Pull out each line of the records holding the string "bottom".

□ □ □

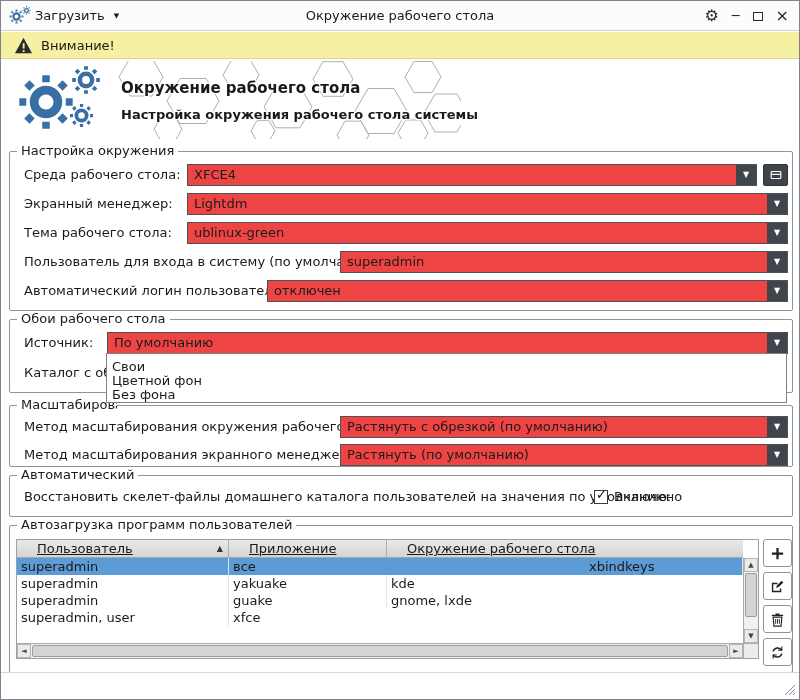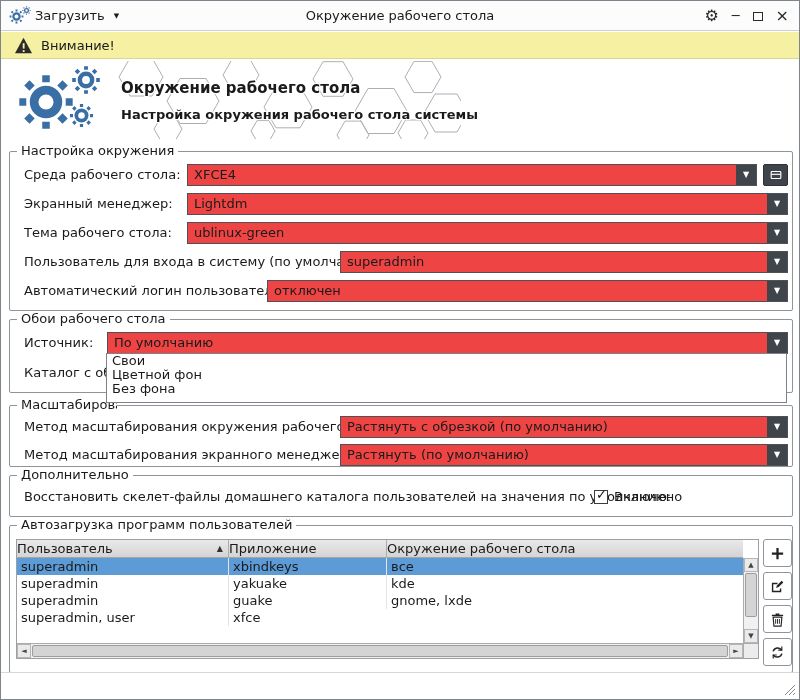--- a/index.html
+++ b/index.html
@@ -39,31 +39,31 @@
   .flabel.clip88 { max-width:92px; overflow:hidden; }
 
   .combo { position:absolute; height:22px; background:#ef4444; border:1px solid #4d5257; }
   .combo .cval { position:absolute; left:6px; right:22px; top:0; height:20px; line-height:20px; overflow:hidden; white-space:nowrap; }
   .combo .cbtn { position:absolute; right:0; top:0; bottom:0; width:20px; background:#40454b; text-align:center; }
   .combo .cbtn span { display:block; font-size:8px; line-height:20px; color:#fff; }
 
   .darkbtn { position:absolute; background:#3f444a; border:1px solid #2f3338; border-radius:2px; display:flex; align-items:center; justify-content:center; }
 
   
-  .popup { position:absolute; left:105px; top:352px; width:681px; height:50px; background:#fff; border:1px solid #7c8288; z-index:50; }
+  .popup { position:absolute; left:105px; top:352px; width:681px; height:50px; background:#fff; border:1px solid #7c8288; z-index:50; padding-top:6px; }
   .popup .opt { height:14px; line-height:14px; padding-left:5px; font-size:13px; }
 
   
   .checkbox { position:absolute; width:14px; height:14px; border:1px solid #3c3c3c; background:#fff; }
   .checkbox .mark { position:absolute; left:1px; top:-3px; font-size:13px; line-height:14px; color:#111; }
 
   
   .table { position:absolute; left:6px; top:13px; width:743px; height:120px; border:1px solid #9aa0a5; background:#fff; }
   .thead { position:absolute; left:0; top:0; right:15px; height:18px; background:linear-gradient(#e9e9e9,#d4d4d4); border-bottom:1px solid #a6a6a6; display:flex; }
-  .th { position:relative; padding-left:0; line-height:17px; border-right:1px solid #adadad; overflow:hidden; white-space:nowrap; }
+  .th { position:relative; padding-left:20px; line-height:17px; border-right:1px solid #adadad; overflow:hidden; white-space:nowrap;text-decoration:underline; }
   .th .sort { position:absolute; right:5px; top:0; font-size:8px; line-height:17px; color:#333; }
   .c1 { width:212px; } .c2 { width:158px; } .c3 { flex:1; border-right:none; }
   .trow { position:absolute; left:0; right:15px; height:17px; display:flex; }
   .trow .td { padding-left:4px; line-height:17px; overflow:hidden; white-space:nowrap; border-right:1px solid #e4e4e4; }
   .trow .td.c3 { border-right:none; }
   .trow.selected { background:#5d9bd6; }
 
   
   .vscroll { position:absolute; top:18px; bottom:15px; right:0; width:15px; background:#f1f1f1; border-left:1px solid #ababab; }
   .hscroll { position:absolute; left:0; right:15px; bottom:0; height:15px; background:#f1f1f1; border-top:1px solid #ababab; }
@@ -240,21 +240,21 @@
     <span class="flabel" style="left:14px;top:38px">Метод масштабирования экранного менеджера:</span>
     <div class="combo" style="left:330px;top:38px;width:448px">
       <span class="cval">Растянуть (по умолчанию)</span>
       <span class="cbtn">
           <span>▼</span>
         </span>
     </div>
   </div>
 
   <div class="group" style="top:474px;height:42px">
-    <span class="gtitle">Дополнительно</span>
+    <span class="gtitle">Автоматический</span>
     <span class="flabel" style="left:14px;top:10px">Восстановить скелет-файлы домашнего каталога пользователей на значения по умолчанию:</span>
     <span class="checkbox" style="left:584px;top:14px">
       <span class="mark">✓</span>
     </span>
     <span class="flabel" style="left:604px;top:10px">Включено</span>
   </div>
 
   <div class="group" style="top:524px;height:148px">
     <span class="gtitle">Автозагрузка программ пользователей</span>
 
@@ -263,22 +263,22 @@
         <div class="th c1">
           <span>Пользователь</span>
           <span class="sort">▲</span>
         </div>
         <div class="th c2"><span>Приложение</span></div>
         <div class="th c3"><span>Окружение рабочего стола</span></div>
       </div>
 
       <div class="trow selected" style="top:18px">
         <div class="td c1">superadmin</div>
+        <div class="td c3">все</div>
         <div class="td c2">xbindkeys</div>
-        <div class="td c3">все</div>
       </div>
       <div class="trow" style="top:35px">
         <div class="td c1">superadmin</div>
         <div class="td c2">yakuake</div>
         <div class="td c3">kde</div>
       </div>
       <div class="trow" style="top:52px">
         <div class="td c1">superadmin</div>
         <div class="td c2">guake</div>
         <div class="td c3">gnome, lxde</div>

□ □ □

_Answer to this exercise_
   .combo .cbtn { position:absolute; right:0; top:0; bottom:0; width:20px; background:#40454b; text-align:center; }
   .thead { position:absolute; left:0; top:0; right:15px; height:18px; background:linear-gradient(#e9e9e9,#d4d4d4); border-bottom:1px solid #a6a6a6; display:flex; }
   .vscroll { position:absolute; top:18px; bottom:15px; right:0; width:15px; background:#f1f1f1; border-left:1px solid #ababab; }
   .hscroll { position:absolute; left:0; right:15px; bottom:0; height:15px; background:#f1f1f1; border-top:1px solid #ababab; }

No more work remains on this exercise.